Kalo, known outside of Hawaiʻi as taro, is one of the oldest cultivated plants in the Pacific. But to Native Hawaiians, it's much more than food. In Hawaiian tradition, kalo is considered the elder sibling of the Hawaiian people — a sacred ancestor that has sustained life on these islands for thousands of years.
A loʻi is a flooded terrace — a pond field — where kalo is grown. Ancient Hawaiian farmers designed entire valley systems around the loʻi, channeling fresh mountain water through each paddy in a continuous flow. It was elegant, efficient, and completely in harmony with the land.

The ingenuity of the loʻi
What makes the loʻi remarkable is how little was wasted. Water entered from a mountain stream, flowed through one paddy into the next, then continued down to coastal fishponds where it fed fish that fed the community. The whole system — field to sea — was one connected loop. No outside inputs. No waste.

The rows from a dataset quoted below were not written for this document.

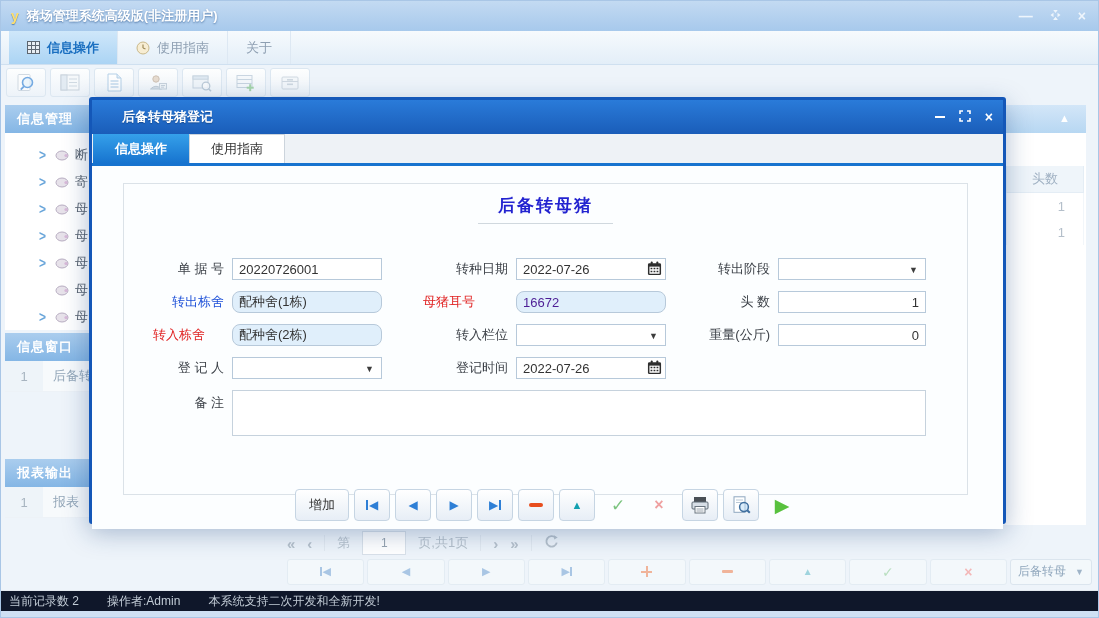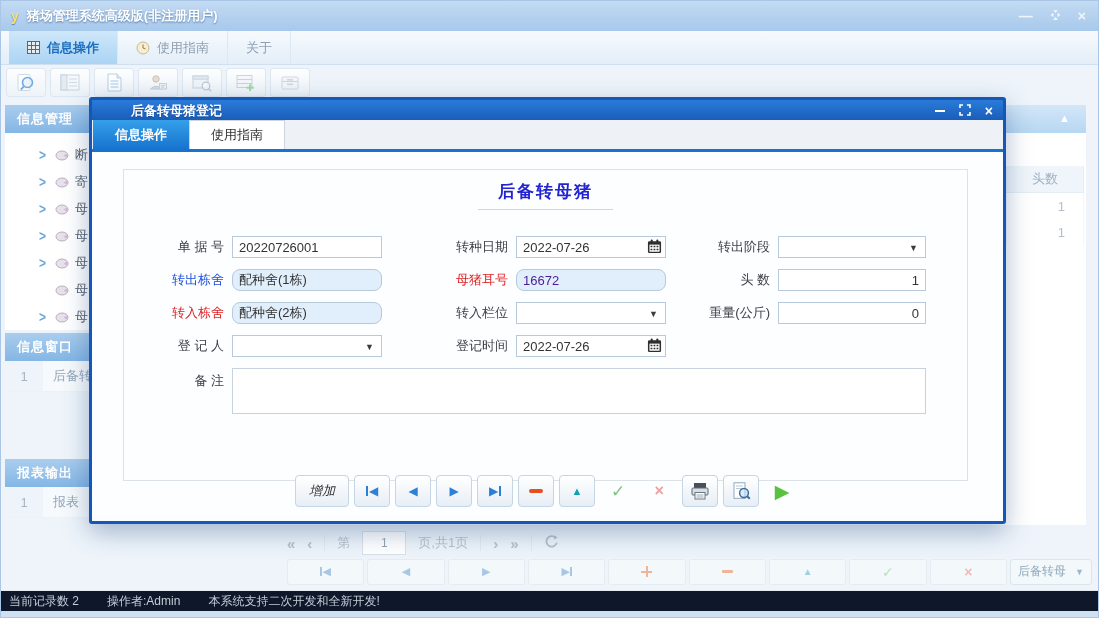--- a/index.html
+++ b/index.html
@@ -73,7 +73,7 @@
 
   
   .dialog{left:88px;top:96px;width:917px;height:427px;border:3px solid #1457b8;border-radius:3px;background:#fbfdfe;box-shadow:0 8px 26px rgba(20,60,120,.35);box-sizing:border-box;z-index:10;}
-  .dtitle{height:20px;background:linear-gradient(180deg,#2a7bd9,#1a5db9);display:flex;align-items:flex-end;padding-left:39px;box-sizing:border-box;}
+  .dtitle{height:34px;background:linear-gradient(180deg,#2a7bd9,#1a5db9);display:flex;align-items:center;padding-left:30px;box-sizing:border-box;}
   .dtitle .txt{color:#fff;font-weight:bold;font-size:13px;text-shadow:0 1px 1px #134a93;}
   .dctrls{margin-left:auto;margin-right:10px;display:flex;align-items:center;gap:14px;}
   .dwc{color:#fff;font-weight:bold;font-size:14px;line-height:1;}

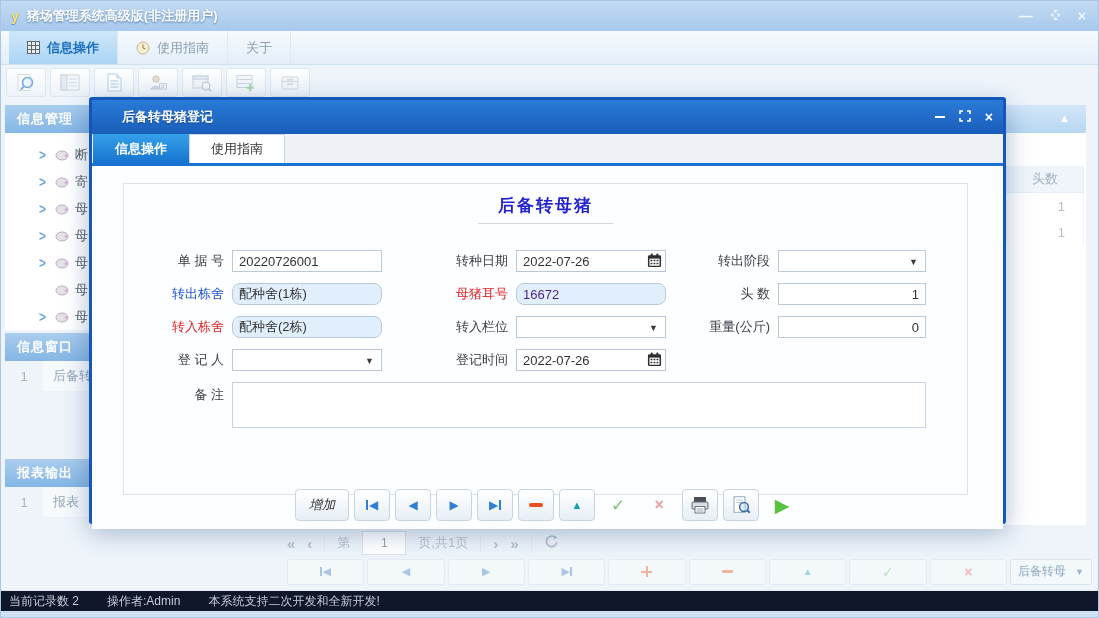--- a/index.html
+++ b/index.html
@@ -87,7 +87,7 @@
   .fieldset{left:31px;top:17px;width:845px;height:312px;border:1px solid #dbe2e8;box-sizing:border-box;}
   .fheading{text-align:center;margin-top:10px;}
   .fheading span{display:inline-block;color:#2323d0;font-size:17px;font-weight:bold;letter-spacing:2px;border-bottom:1px solid #d0d8de;padding:0 20px 6px 20px;}
-  .fgrid{margin:26px 0 0 10px;display:grid;grid-template-columns:90px 150px 118px 150px 96px 148px;column-gap:8px;row-gap:11px;align-items:center;}
+  .fgrid{margin:34px 0 0 10px;display:grid;grid-template-columns:90px 150px 118px 150px 96px 148px;column-gap:8px;row-gap:11px;align-items:center;}
   .flabel{font-size:13px;color:#3c4148;text-align:right;white-space:nowrap;}
   .flabel.blue{color:#1d50d8;}
   .flabel.red{color:#e02222;}

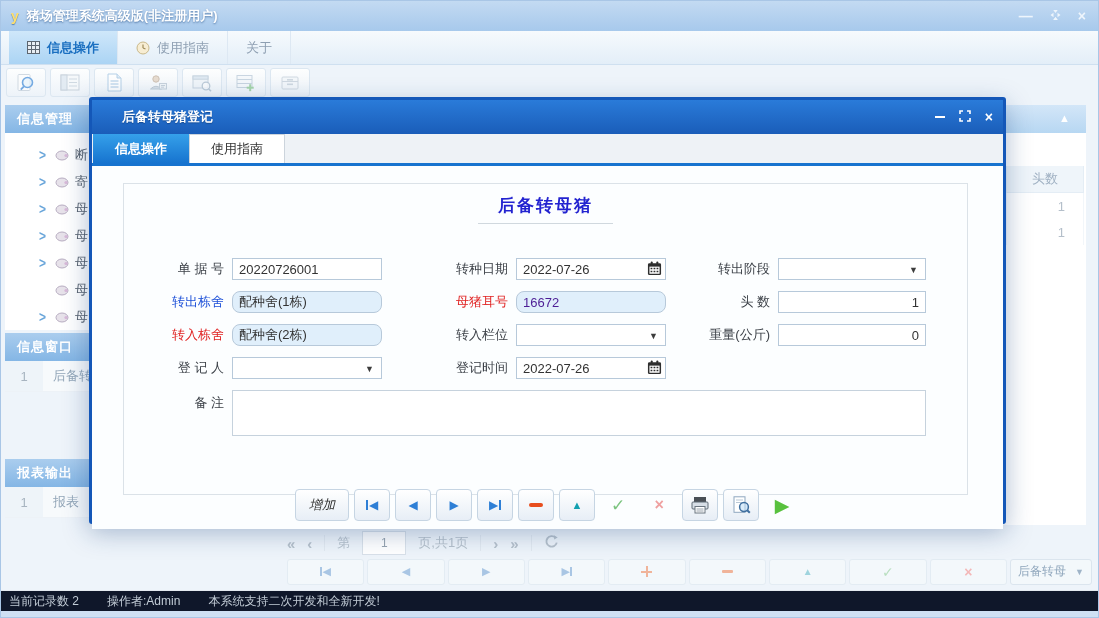--- a/index.html
+++ b/index.html
@@ -90,7 +90,7 @@
   .fgrid{margin:34px 0 0 10px;display:grid;grid-template-columns:90px 150px 118px 150px 96px 148px;column-gap:8px;row-gap:11px;align-items:center;}
   .flabel{font-size:13px;color:#3c4148;text-align:right;white-space:nowrap;}
   .flabel.blue{color:#1d50d8;}
-  .flabel.red{color:#e02222;}
+  .flabel.red{color:#e02222;text-align:center;}
   .fin{height:22px;border:1px solid #b7c9da;background:#fff;font-size:13px;color:#333;padding:0 6px;box-sizing:border-box;font-family:inherit;width:100%;}
   .fin.filled{background:#e0effb;border-radius:8px;}
   .fin.bluetext{color:#4c1d95;}

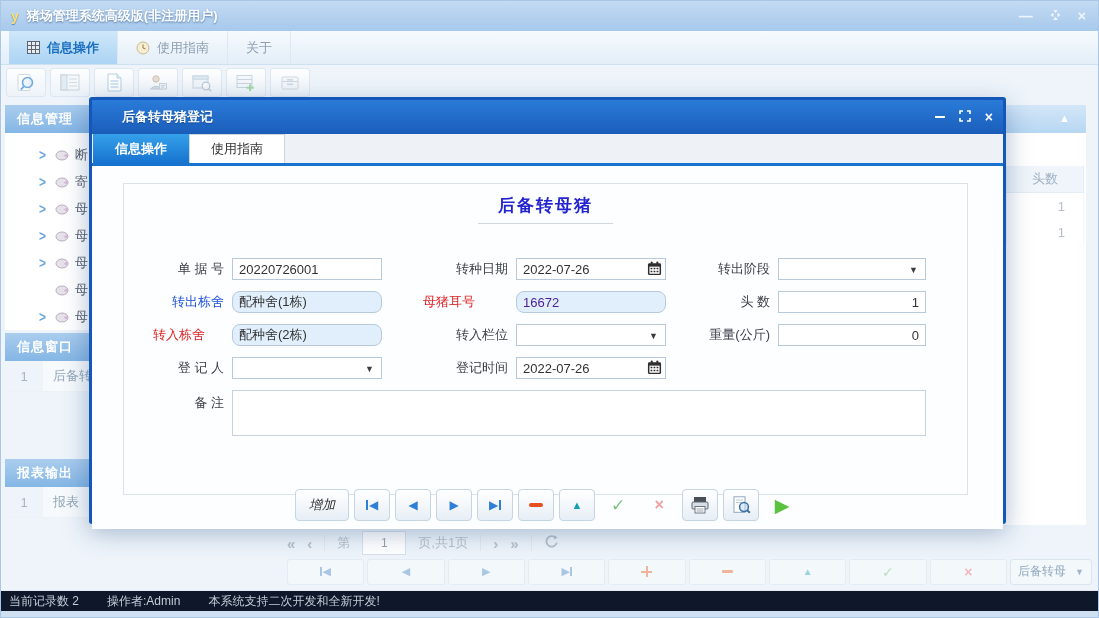--- a/index.html
+++ b/index.html
@@ -103,7 +103,7 @@
   .ftextarea{grid-column:2/7;height:46px;border:1px solid #c6d2dd;background:#fff;resize:none;font-family:inherit;font-size:13px;box-sizing:border-box;}
 
   .dbtnbar{left:0;right:0;bottom:8px;display:flex;justify-content:center;align-items:center;gap:5px;}
-  .dbtn{height:32px;background:linear-gradient(180deg,#ffffff,#e7eef6);border:1px solid #c6d5e3;border-radius:4px;display:flex;align-items:center;justify-content:center;gap:1px;box-sizing:border-box;font-family:inherit;font-style:italic;}
+  .dbtn{height:32px;background:linear-gradient(180deg,#ffffff,#e7eef6);border:1px solid #c6d5e3;border-radius:4px;display:flex;align-items:center;justify-content:center;gap:1px;box-sizing:border-box;font-family:inherit;}
   .dbtn.add{width:54px;font-size:13px;color:#333;}
   .dbtn.sq{width:36px;}
   .dbtn.flat{background:transparent;border-color:transparent;}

Kalo itself is planted from the top of a harvested corm and replanted in the same field — a built-in cycle of return. Every part of the plant is used: the corm is pounded into poi, the leaves cooked as greens, the stalks eaten too. For our ancestors, abundance came from relationship with the land, not from taking from it.
Why it's on our products
On our artwork, the kalo is depicted the way it lives in the loʻi — the corm hidden beneath the water, with only the hā (stalk) and lau (leaf) reaching above the surface. It's a plant that does its most important work out of sight. We chose kalo because it represents a way of thinking we want to carry forward. Every time you reach for one of our products, that story is with you.
Today, Native Hawaiian farmers and community organizations are actively restoring loʻi kalo across the islands — clearing overgrown spaces with invasive species and reopening water channels that had been dormant for generations. It is quiet, important work. We are honored to carry a small piece of that story and uplift their work.